Data supplied:
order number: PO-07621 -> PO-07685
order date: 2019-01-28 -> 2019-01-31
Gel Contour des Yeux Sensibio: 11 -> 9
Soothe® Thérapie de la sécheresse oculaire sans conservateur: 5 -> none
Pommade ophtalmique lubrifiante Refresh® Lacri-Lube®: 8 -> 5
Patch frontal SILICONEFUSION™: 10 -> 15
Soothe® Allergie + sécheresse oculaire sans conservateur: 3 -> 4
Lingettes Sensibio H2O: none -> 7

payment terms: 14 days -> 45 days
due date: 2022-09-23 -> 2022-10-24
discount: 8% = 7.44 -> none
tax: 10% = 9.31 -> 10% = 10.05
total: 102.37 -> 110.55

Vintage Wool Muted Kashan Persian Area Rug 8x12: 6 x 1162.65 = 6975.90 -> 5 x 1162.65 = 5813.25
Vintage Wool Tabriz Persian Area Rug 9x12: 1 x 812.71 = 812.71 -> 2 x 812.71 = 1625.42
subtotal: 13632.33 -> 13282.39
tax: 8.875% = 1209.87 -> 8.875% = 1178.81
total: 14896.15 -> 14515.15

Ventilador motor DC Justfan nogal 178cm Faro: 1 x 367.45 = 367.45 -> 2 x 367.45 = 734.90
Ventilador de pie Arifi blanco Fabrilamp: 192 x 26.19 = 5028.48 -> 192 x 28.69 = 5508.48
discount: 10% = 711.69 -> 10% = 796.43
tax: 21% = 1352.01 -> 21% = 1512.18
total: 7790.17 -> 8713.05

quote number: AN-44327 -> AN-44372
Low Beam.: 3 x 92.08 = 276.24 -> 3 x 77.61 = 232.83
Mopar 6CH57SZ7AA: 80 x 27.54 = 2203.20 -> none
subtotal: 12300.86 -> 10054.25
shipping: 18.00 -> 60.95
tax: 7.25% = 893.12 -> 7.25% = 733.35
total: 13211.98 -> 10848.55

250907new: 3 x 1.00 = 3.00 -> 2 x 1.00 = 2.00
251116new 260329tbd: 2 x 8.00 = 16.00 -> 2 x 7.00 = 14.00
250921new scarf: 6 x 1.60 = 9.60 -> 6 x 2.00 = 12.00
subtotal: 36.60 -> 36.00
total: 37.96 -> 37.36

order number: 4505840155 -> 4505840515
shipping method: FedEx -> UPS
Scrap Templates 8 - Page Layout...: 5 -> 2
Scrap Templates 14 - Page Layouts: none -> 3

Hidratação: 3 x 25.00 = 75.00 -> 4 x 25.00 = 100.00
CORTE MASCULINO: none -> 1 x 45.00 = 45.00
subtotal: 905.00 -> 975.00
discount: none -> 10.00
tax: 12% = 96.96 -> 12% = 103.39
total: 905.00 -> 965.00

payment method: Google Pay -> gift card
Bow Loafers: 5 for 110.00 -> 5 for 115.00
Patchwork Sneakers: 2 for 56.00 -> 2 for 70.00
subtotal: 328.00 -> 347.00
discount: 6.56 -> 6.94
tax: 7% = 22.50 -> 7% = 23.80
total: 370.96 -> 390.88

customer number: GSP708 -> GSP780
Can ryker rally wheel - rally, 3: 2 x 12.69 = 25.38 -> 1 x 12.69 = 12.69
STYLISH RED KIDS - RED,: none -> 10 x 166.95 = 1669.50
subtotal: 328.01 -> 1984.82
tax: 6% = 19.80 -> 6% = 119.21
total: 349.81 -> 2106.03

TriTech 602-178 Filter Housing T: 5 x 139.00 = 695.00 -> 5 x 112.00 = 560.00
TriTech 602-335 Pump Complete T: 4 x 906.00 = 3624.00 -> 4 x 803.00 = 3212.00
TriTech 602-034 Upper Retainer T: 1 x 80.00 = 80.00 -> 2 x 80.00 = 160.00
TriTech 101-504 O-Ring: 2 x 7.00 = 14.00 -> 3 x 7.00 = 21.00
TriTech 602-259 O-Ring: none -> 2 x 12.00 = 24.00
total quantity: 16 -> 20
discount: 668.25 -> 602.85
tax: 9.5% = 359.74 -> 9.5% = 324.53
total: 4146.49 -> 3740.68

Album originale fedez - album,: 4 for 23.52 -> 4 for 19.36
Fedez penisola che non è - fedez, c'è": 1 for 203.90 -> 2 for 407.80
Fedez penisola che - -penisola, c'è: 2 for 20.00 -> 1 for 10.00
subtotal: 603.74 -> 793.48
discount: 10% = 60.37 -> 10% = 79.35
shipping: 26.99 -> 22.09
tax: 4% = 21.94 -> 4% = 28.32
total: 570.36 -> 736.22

Exercise requirements: Each line in the listing where the word "Ring" is found is to be copied.

Answer space:
TriTech 101-504 O-Ring: 2 x 7.00 = 14.00 -> 3 x 7.00 = 21.00
TriTech 602-259 O-Ring: none -> 2 x 12.00 = 24.00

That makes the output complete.